# [TASK DETAILS]
Within the material below, transcribe exactly the lines from the one holding "flex-direction: column;" through the one holding "760px; width: 138px;", keeping both ends and skipping the rest.

--- STUDY MATERIAL Enclosed Below ---

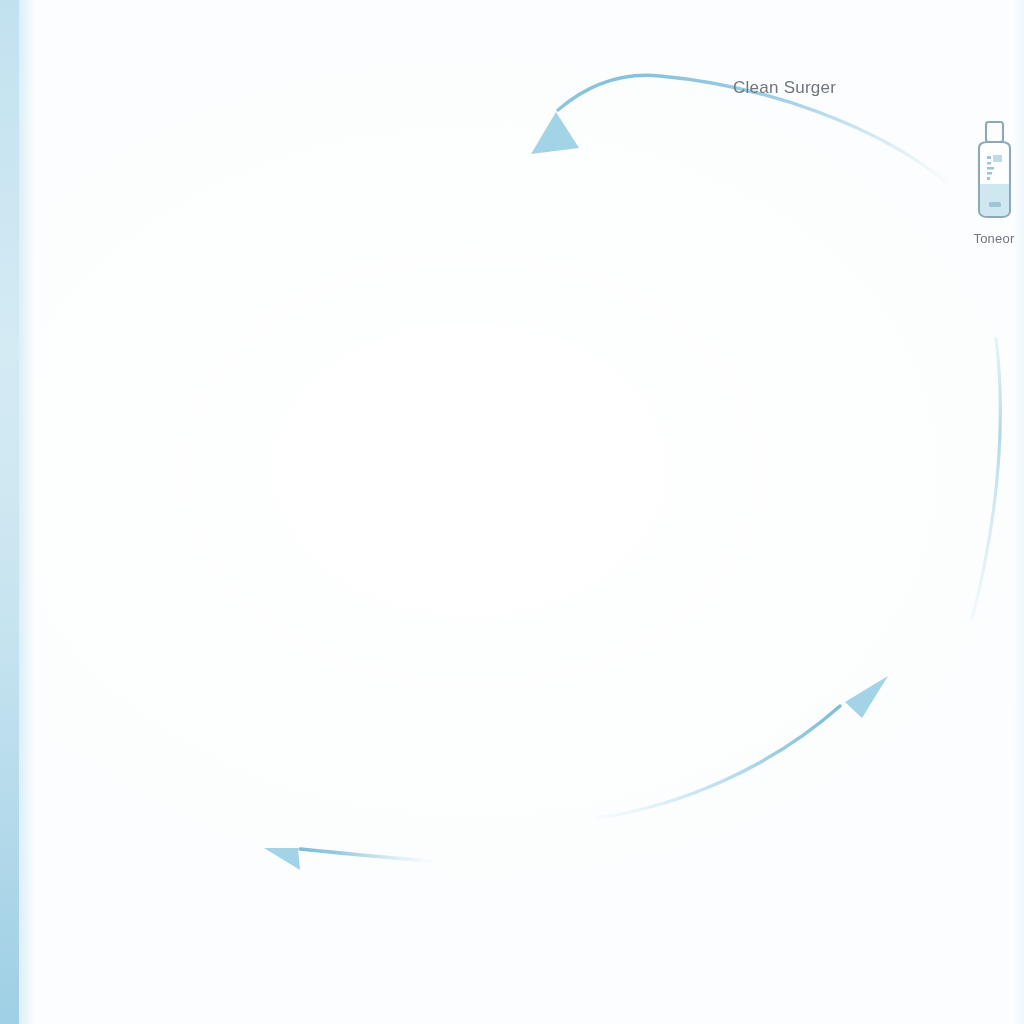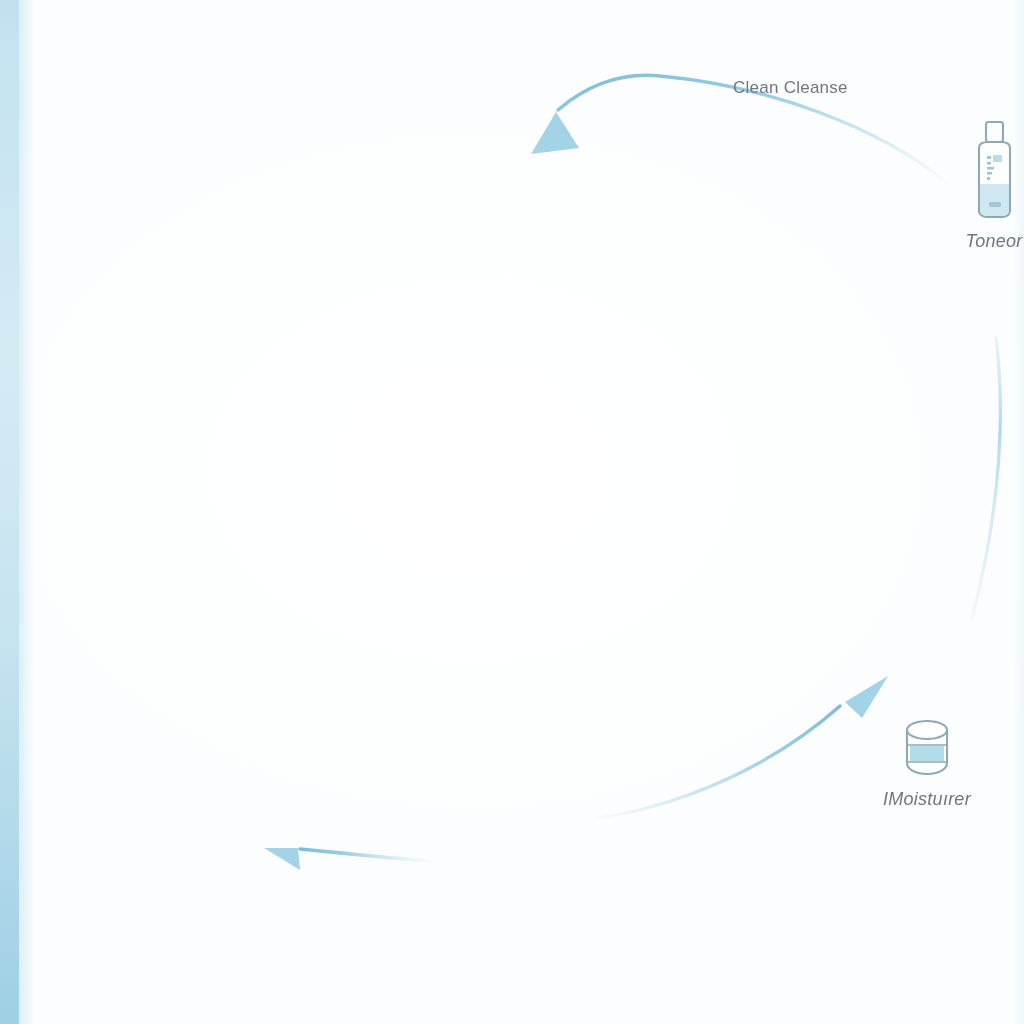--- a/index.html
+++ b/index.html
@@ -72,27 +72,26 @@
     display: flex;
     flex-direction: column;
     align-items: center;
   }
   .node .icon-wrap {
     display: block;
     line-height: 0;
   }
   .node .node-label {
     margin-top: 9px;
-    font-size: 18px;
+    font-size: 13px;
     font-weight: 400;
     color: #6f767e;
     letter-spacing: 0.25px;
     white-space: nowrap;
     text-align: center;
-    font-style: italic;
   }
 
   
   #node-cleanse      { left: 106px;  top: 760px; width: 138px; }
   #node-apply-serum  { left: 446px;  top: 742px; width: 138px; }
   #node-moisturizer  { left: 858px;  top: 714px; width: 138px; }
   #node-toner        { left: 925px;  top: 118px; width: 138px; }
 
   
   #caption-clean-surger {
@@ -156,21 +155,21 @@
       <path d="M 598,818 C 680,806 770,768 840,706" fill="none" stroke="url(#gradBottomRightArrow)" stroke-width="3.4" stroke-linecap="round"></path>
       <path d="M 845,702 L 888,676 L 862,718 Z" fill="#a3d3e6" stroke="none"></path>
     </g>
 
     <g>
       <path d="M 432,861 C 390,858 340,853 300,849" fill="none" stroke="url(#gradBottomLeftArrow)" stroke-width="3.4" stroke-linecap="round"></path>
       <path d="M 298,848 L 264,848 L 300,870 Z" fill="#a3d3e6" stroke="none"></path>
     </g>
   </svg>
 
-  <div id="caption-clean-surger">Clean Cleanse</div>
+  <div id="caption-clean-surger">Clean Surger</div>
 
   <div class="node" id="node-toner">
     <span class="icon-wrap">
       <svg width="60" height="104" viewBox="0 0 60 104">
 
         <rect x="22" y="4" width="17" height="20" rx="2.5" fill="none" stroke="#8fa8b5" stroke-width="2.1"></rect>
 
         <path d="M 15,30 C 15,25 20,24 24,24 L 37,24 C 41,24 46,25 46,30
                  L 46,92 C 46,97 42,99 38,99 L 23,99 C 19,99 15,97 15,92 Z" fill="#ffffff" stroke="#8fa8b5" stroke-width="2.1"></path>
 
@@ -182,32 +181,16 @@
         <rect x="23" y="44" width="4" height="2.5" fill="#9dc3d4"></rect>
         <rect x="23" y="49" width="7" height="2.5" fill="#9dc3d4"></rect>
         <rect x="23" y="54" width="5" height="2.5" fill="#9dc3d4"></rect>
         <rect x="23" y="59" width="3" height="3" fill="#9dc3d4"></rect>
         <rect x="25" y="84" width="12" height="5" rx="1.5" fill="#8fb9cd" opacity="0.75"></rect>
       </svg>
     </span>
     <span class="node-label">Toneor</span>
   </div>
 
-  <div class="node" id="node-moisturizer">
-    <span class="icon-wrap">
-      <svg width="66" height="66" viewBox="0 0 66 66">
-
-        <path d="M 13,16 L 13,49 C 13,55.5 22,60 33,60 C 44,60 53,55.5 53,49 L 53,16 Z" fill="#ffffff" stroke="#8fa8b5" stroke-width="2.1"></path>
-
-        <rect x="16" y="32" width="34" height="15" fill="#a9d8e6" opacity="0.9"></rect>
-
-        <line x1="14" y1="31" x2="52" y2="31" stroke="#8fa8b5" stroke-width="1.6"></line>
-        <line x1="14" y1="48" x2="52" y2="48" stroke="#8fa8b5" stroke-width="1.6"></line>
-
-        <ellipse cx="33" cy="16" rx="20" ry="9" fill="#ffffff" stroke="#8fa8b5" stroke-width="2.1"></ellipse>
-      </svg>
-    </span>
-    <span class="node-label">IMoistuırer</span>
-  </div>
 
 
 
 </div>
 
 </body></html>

--- End of Enclosed STUDY MATERIAL ---

# [SOLUTION TO THE EXERCISE]
     flex-direction: column;
     align-items: center;
   }
   .node .icon-wrap {
     display: block;
     line-height: 0;
   }
   .node .node-label {
     margin-top: 9px;
-    font-size: 18px;
+    font-size: 13px;
     font-weight: 400;
     color: #6f767e;
     letter-spacing: 0.25px;
     white-space: nowrap;
     text-align: center;
-    font-style: italic;
   }
 
   
   #node-cleanse      { left: 106px;  top: 760px; width: 138px; }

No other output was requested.